▶ **WHAT THE EXERCISE ASKS**
Each line of the records needs to be written out exactly, with any image left out.

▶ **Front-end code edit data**
============================================================

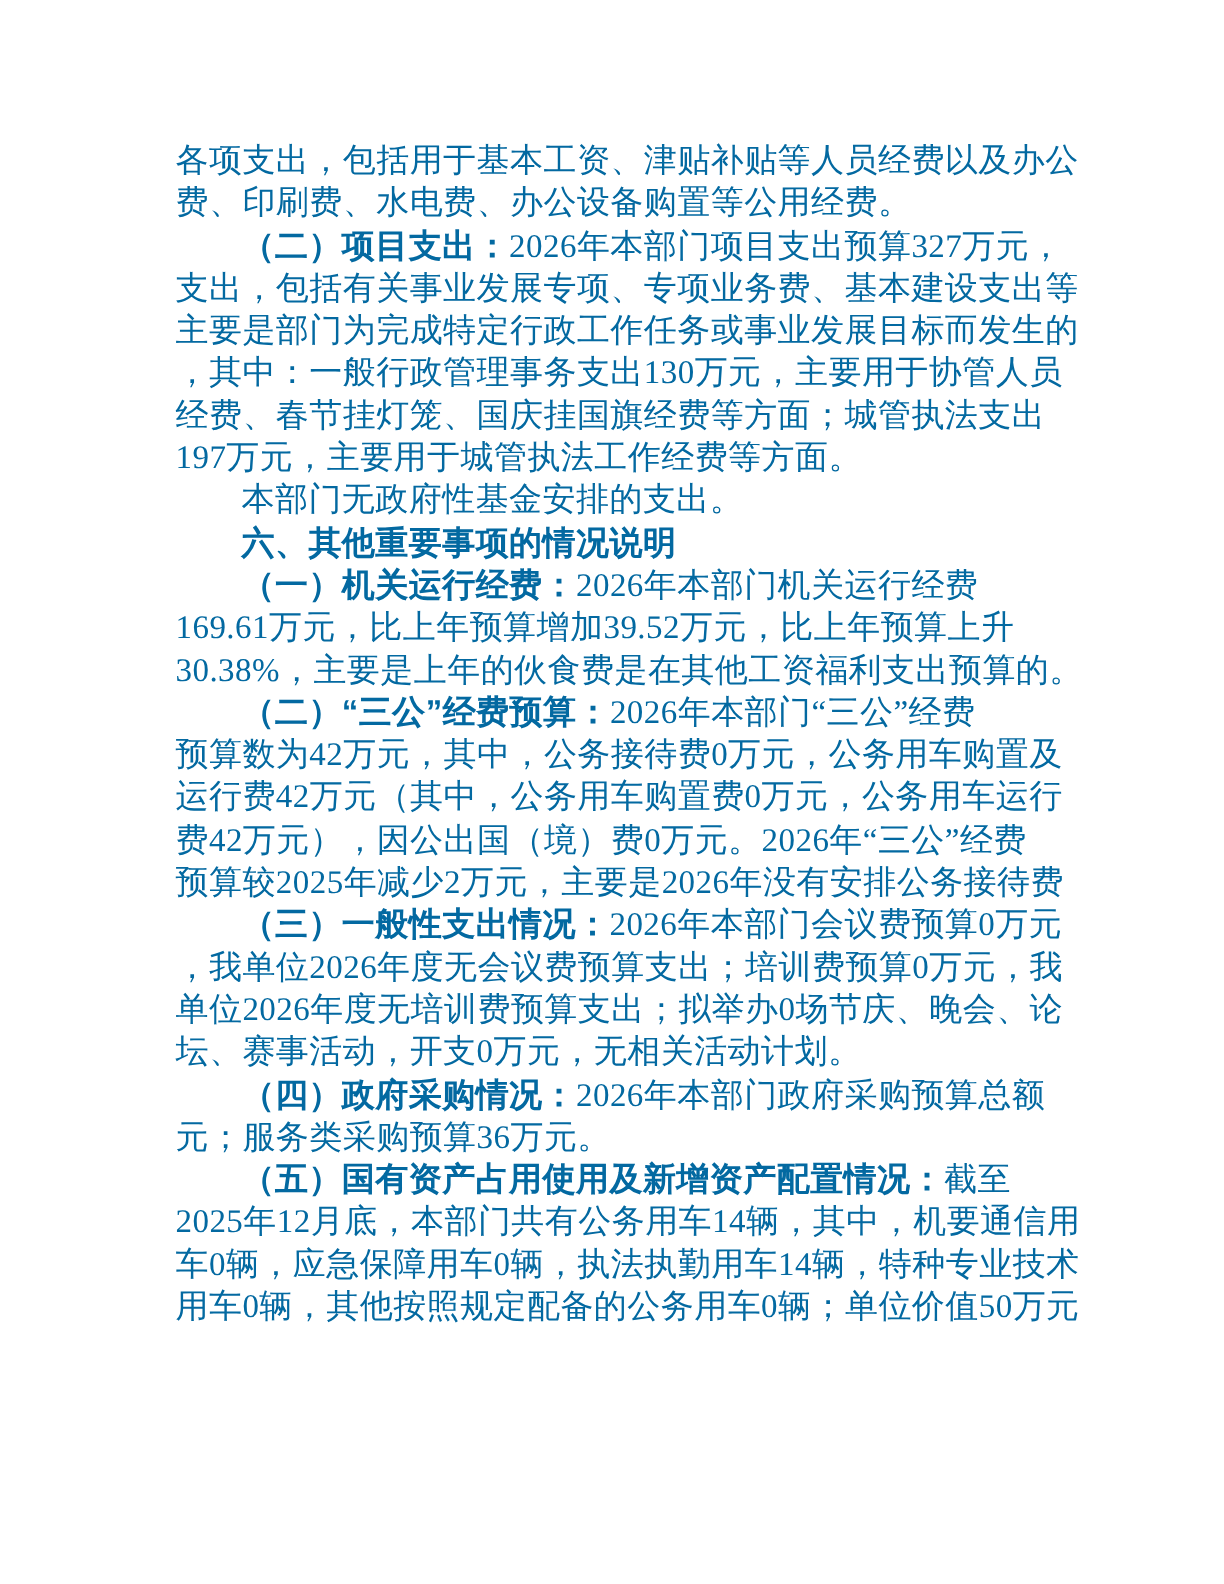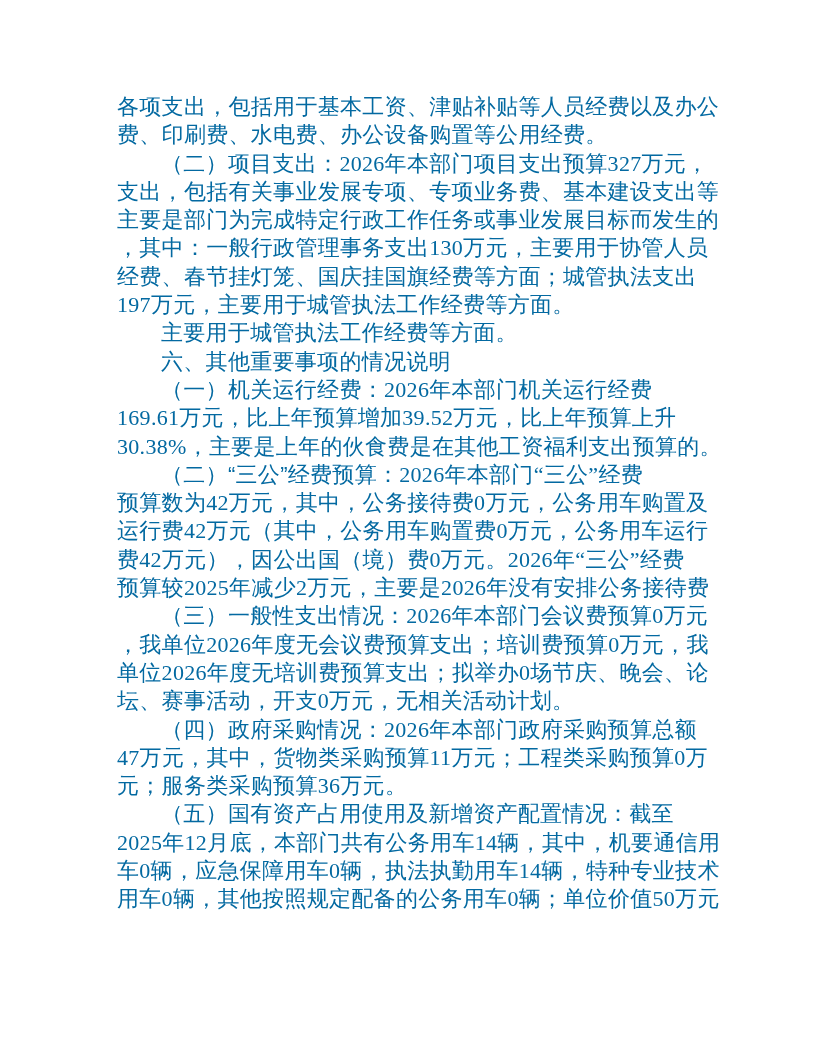"（二）项目支出：" .run-bold { font-weight: normal -> bold }
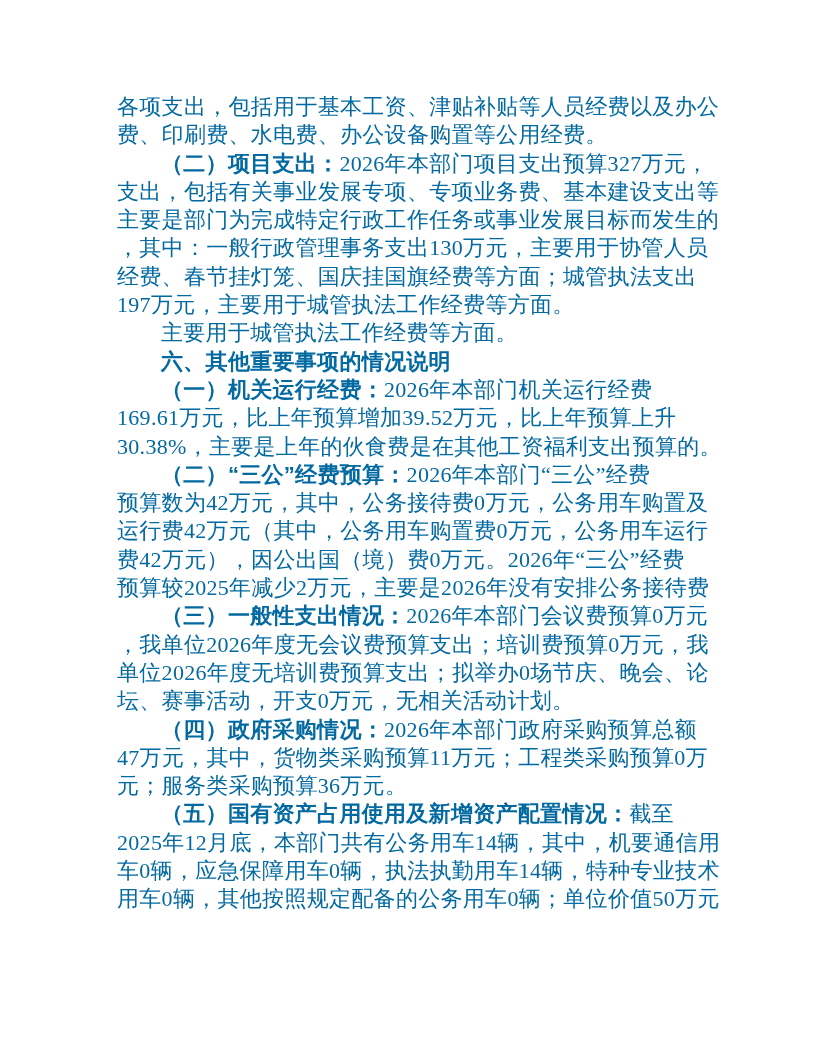"主要用于城管执法工作经费等方面。" span.run-normal { text: 主要用于城管执法工作经费等方面 -> 本部门无政府性基金安排的支出 }
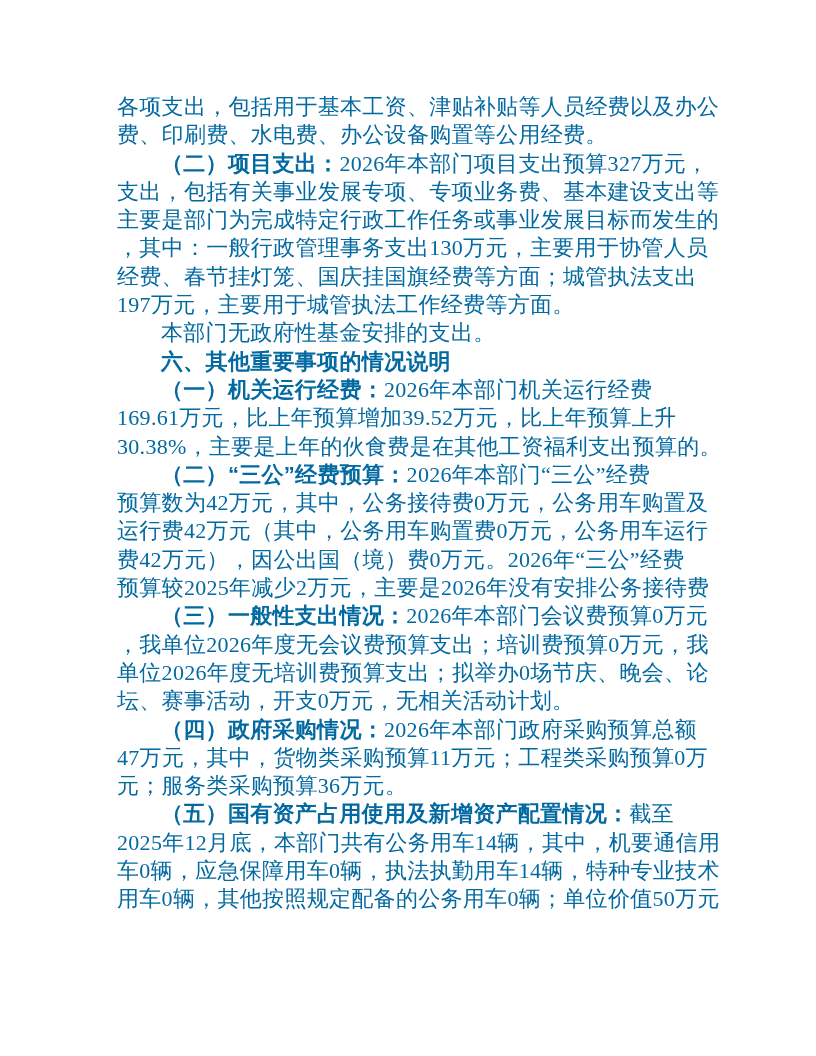"47万元，其中，货物类采购预算11万元；工程类采购预算0万" div.text-line { html: <div><span>47万元，其中，货物类采购预算11万元；工程类采购预算0万</span></div> -> none }
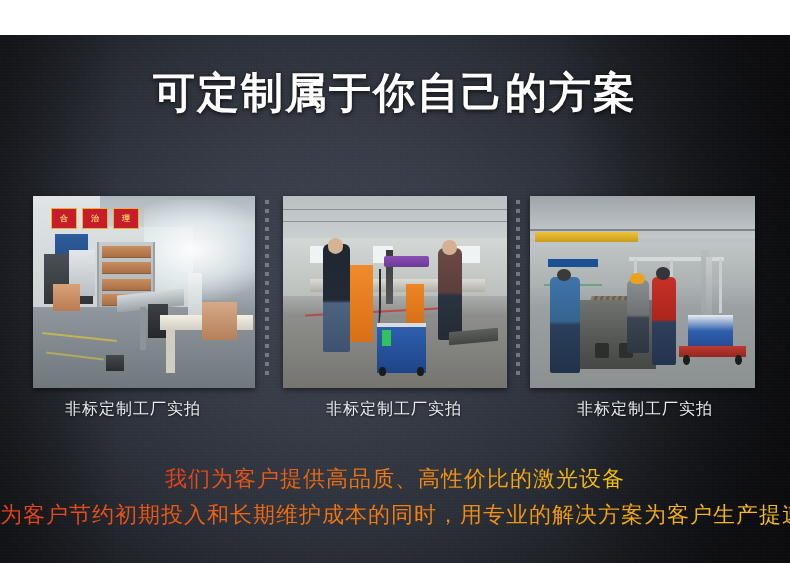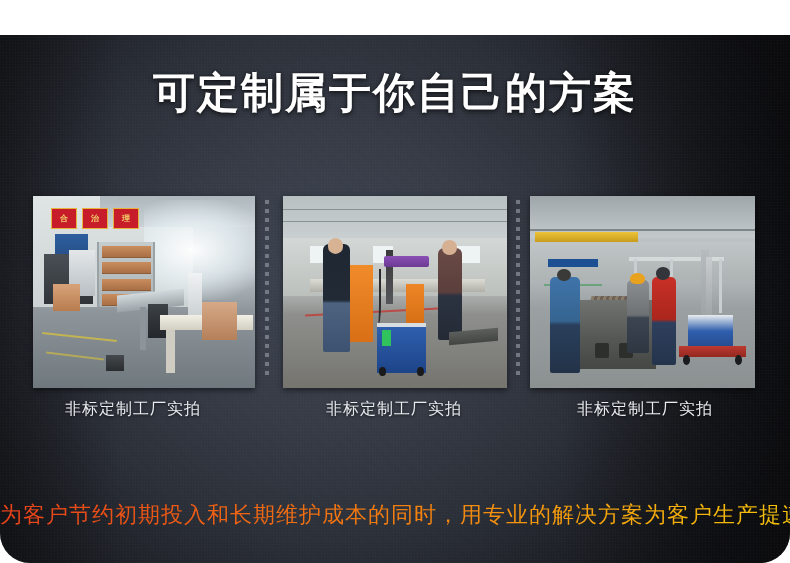"可定制属于你自己的方案" .page { border-radius: 30px -> none }
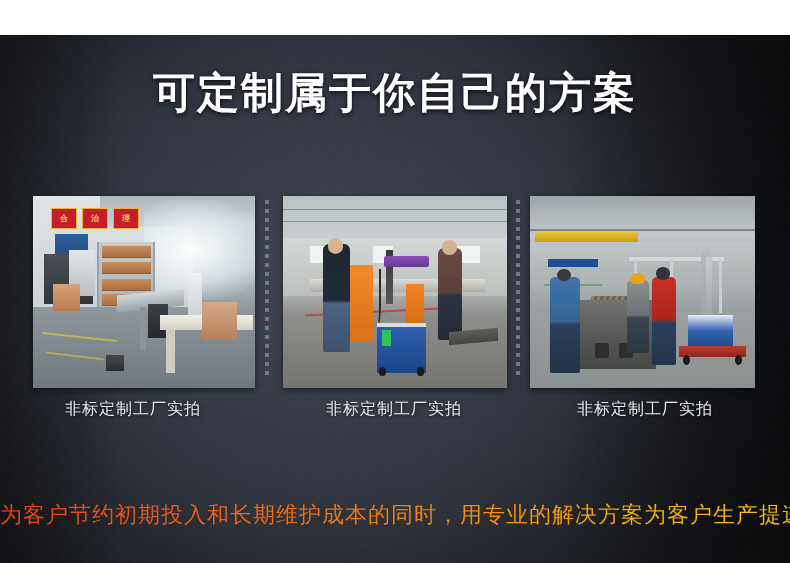"我们为客户提供高品质、高性价比的激光设备" div.slogan { html: none -> <div> <span>我们为客户提供高品质、高性价比的激光设备</span> </div> }
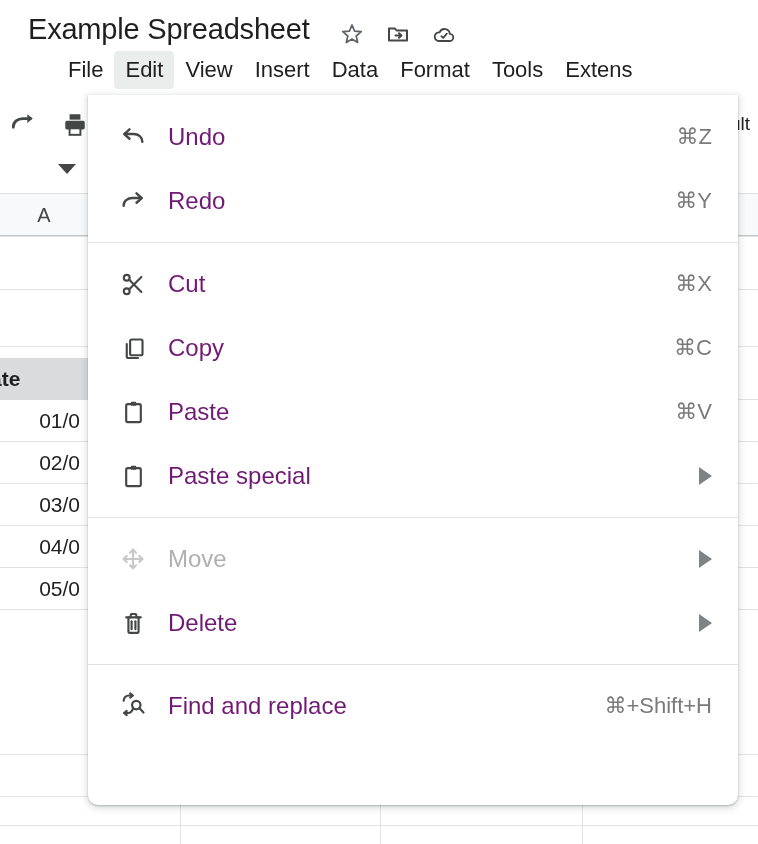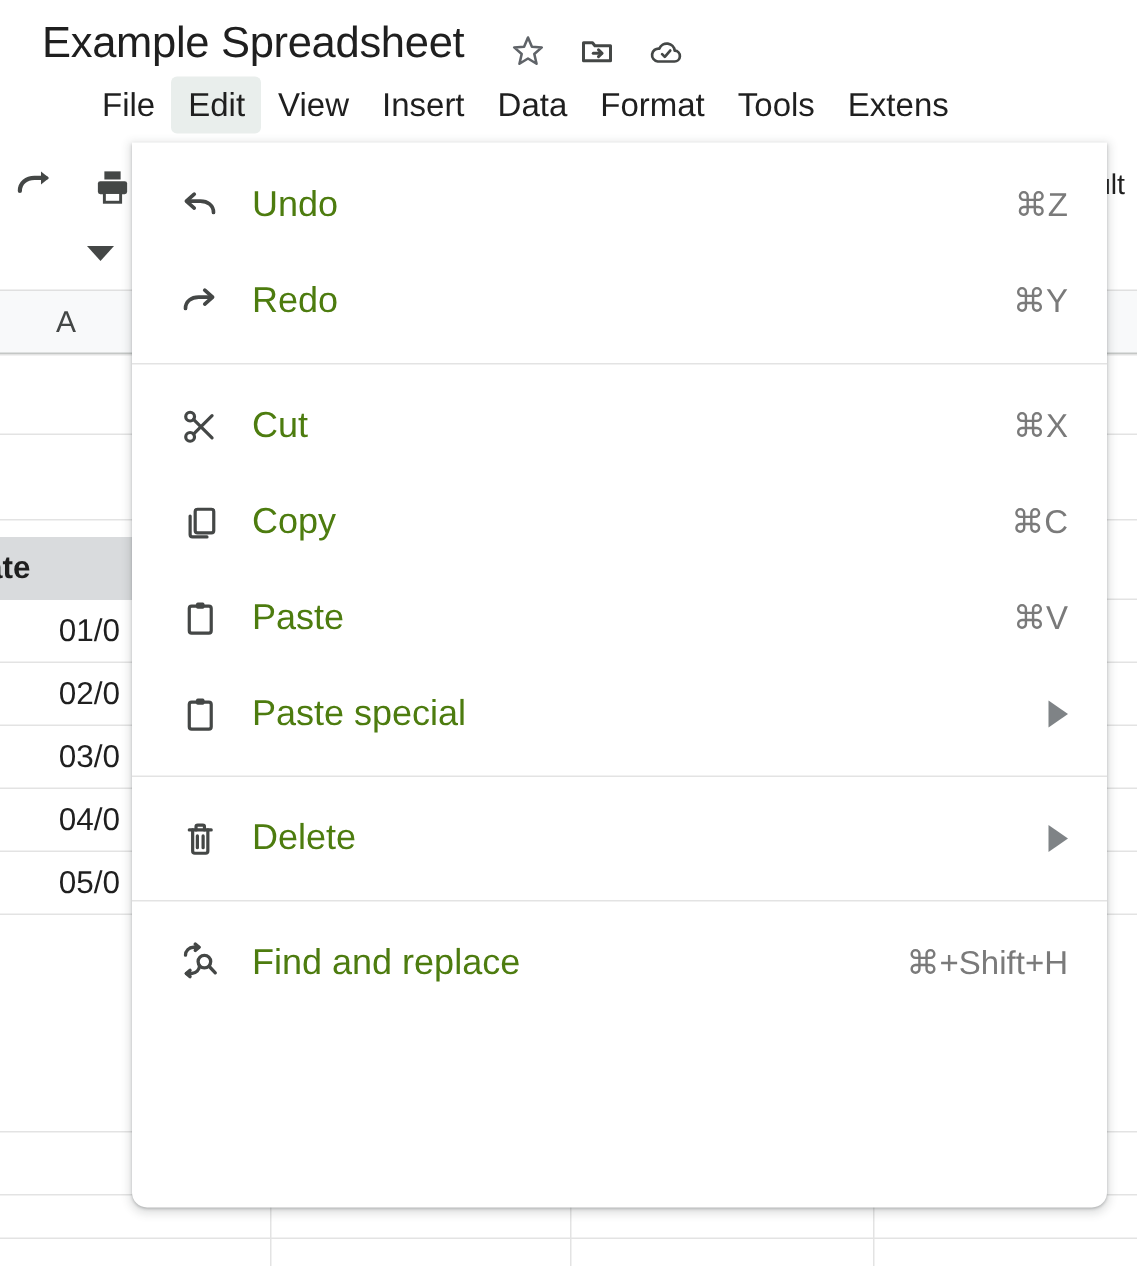"Undo" .mi-label { color: #4d7c0f -> #701a75 }
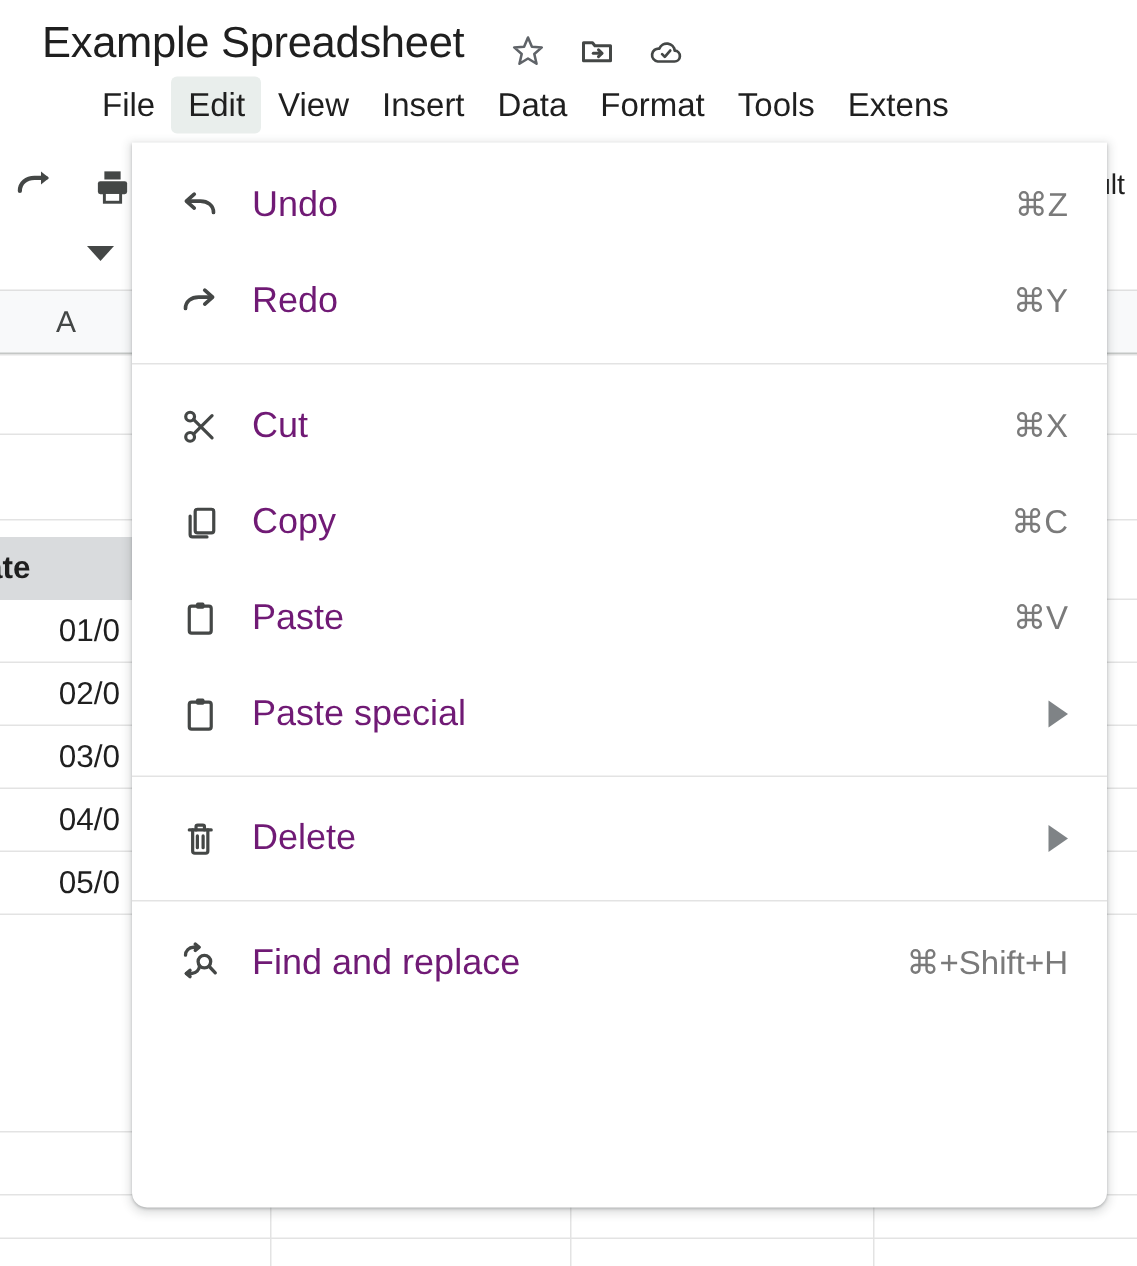"Move" div.mi { html: none -> <div> <span> <svg> <line></line> <line></line> <polyline></polyline> <polyline></polyline> <polyline></polyline> <polyline></polyline> </svg> </span> <span>Move</span> <span></span> </div> }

============================================================

▶ **SOLUTION FOR THIS PROBLEM**
"（二）项目支出：" .run-bold { font-weight: normal -> bold }
"主要用于城管执法工作经费等方面。" span.run-normal { text: 主要用于城管执法工作经费等方面 -> 本部门无政府性基金安排的支出 }
"47万元，其中，货物类采购预算11万元；工程类采购预算0万" div.text-line { html: <div><span>47万元，其中，货物类采购预算11万元；工程类采购预算0万</span></div> -> none }
"可定制属于你自己的方案" .page { border-radius: 30px -> none }
"我们为客户提供高品质、高性价比的激光设备" div.slogan { html: none -> <div> <span>我们为客户提供高品质、高性价比的激光设备</span> </div> }
"Undo" .mi-label { color: #4d7c0f -> #701a75 }
"Move" div.mi { html: none -> <div> <span> <svg> <line></line> <line></line> <polyline></polyline> <polyline></polyline> <polyline></polyline> <polyline></polyline> </svg> </span> <span>Move</span> <span></span> </div> }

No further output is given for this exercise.